Cállese señor
“Debemos retornar al voto calificado”, dijo en el sauna seco un señor mayor que llevaba el mismo taparrabos acebrado que Alain Delon usaba en Saint-Tropez en los sesentas. Fruncí el ceño y, mientras pensaba si responderle o no –su comentario no estaba dirigido a mí–, recordé que una de las decepciones más grandes que tuve de chico fue descubrir la enorme población de adultos necios que pululan en la sociedad. No son todos, por suerte.
De niño, los observaba con injustificada admiración y daba por sentado que, si el individuo frente a mí tenía canas de patriarca, era oráculo infalible, capaz de instruir sobre variados temas o dirimir con justicia cualquier desacuerdo. Pero no es así. Otra vez, el gran vende-humo que funge –o finge– de vicepresidente de Bolivia está equivocado: las arrugas no denotan sabiduría, Jilata David, sólo envejecimiento, pérdida de colágeno y excesiva exposición al sol.
Mi sospecha surgió a los 14 años. Eran los primeros días del nuevo milenio y noté que el padre de un compañero se había podado en la nuca el número 2.000 para hacerse al gallo y cacarear su originalidad en la fiesta de Año Nuevo. Me invadió una sensación extraña, que ahora preciso como vergüenza ajena, y se me escapó un comentario desafortunado –“¡Qué viejo más pelotudo!”– que provocó el resentimiento de mi pobre amigo.
Entonces abrí los ojos y constaté que ningún adulto es inteligente per se, y que el paso del tiempo, si no se practica la lectura ni la reflexión, no confiere conocimiento, tampoco tino, sino calvicie y sobrepeso –también reflujo gástrico, acotaría Woody Allen–.
Allí comenzó mi escepticismo contra aquellos maestros y docentes que nadaban sin pasión en pequeños estanques, sin cambiar de ritmo ni estilo, aferrados con ambas manos a esa tabla de flotar llamada Power Point. Sobre todo contra los más desubicados que, desesperados por sintonizar con las masas, soltaban palabrotas, chistes subidos de tono e incluso colaboraban con el bullying contra gorditos, cojitos y tartamudos.
Y del escepticismo pasé a la provocación y al boicot cuando, en el parqueo de la U, pillé infraganti al profesor de dibujo, con el rostro encendido y sudoroso, succionando una manguera con todas sus fuerzas, robándome gasolina para su thanta-motocicleta. Por supuesto, desde ese momento me volví impermeable a sus enseñanzas. Sus palabras resbalaban sobre mi piel como el agua de la ducha.

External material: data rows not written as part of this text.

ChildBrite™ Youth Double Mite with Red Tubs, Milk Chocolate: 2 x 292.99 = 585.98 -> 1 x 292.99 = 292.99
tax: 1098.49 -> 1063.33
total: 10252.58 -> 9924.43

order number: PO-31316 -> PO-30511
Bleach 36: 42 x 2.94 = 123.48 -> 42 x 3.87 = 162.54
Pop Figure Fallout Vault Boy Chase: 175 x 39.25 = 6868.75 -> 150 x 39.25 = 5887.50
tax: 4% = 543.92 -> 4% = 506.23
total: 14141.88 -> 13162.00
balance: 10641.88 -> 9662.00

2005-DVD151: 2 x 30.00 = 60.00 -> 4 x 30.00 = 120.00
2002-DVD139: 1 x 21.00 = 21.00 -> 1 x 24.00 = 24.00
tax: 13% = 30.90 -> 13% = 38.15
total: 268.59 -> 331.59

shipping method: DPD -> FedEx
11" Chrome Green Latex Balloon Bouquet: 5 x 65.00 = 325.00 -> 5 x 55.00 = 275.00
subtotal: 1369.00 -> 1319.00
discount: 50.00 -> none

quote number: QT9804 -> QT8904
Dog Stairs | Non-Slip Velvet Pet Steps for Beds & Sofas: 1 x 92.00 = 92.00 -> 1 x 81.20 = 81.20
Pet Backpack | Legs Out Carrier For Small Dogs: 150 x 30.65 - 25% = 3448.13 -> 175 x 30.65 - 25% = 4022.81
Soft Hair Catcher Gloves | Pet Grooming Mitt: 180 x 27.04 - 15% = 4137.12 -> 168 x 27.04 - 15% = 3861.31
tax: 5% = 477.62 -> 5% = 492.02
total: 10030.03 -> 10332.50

A mis 38, puedo afirmar que ya no me sorprende la ráfaga de sandeces que pueden disparar muchos señores, cuyo hígado almacena más balas que una M60. Más aún en un contexto donde las múltiples crisis nacionales se mezclan con las elecciones y forman un potente coctel que beben sin reparo aquellos cenutrios que piensan que a la sociedad le urge escuchar su opinión.
Cualquier noticia amarillista es suficiente para que enciendan la computadora, se arremanguen la camisa y, agárrate Catalina, tacataca-tacataca, ametrallen textos furibundos, caóticos como pinturas de Pollock, llenos de imprecisiones históricas, diagnósticos arbitrarios, osadísimas (mal)interpretaciones legales, connotaciones racistas y planteamientos antidemocráticos. Los publican orgullosos en hora pico, sin percatarse de lo alejados que están del conocimiento y del sentido común que contiene esa devaluada condición llamada madurez.
El señor de la tanga acebrada es un buen ejemplo. A propósito, en lugar de amedrentar a analistas políticos y economistas, el Ministerio de Gobierno, en su febril cruzada para atrapar a cómplices de esa pobre ficción denominada “zuñigazo”, tendría más posibilidades de cazar potenciales paramilitares en los saunas secos, frecuentados por muchos personajes anclados en el paleolítico, armados, en contra de la norma, de rasuradoras desechables y piedras pómez.
“Sólo la gente con altos estudios debería decidir el futuro del país”, remató el señor –sin considerar que en estos tiempos no hay burro sin diploma– y salió campante hacia la sala de masajes. Me dejó con ganas de señalarle, primero, lo ridícula que le quedaba la malla de Alain Delon. Después, que su discurso es frágil como un castillo de naipes porque se basa en que el debate nacional es entre citadinos-civilizados y supuestas hordas de salvajes. Luego, que a su edad ya debería tener muy en claro lo peligroso que es disparar antes de apuntar. Y finalmente, que si su boca sólo escupe petardos, es mejor que sólo la use para sorber la sopa, venerable señor.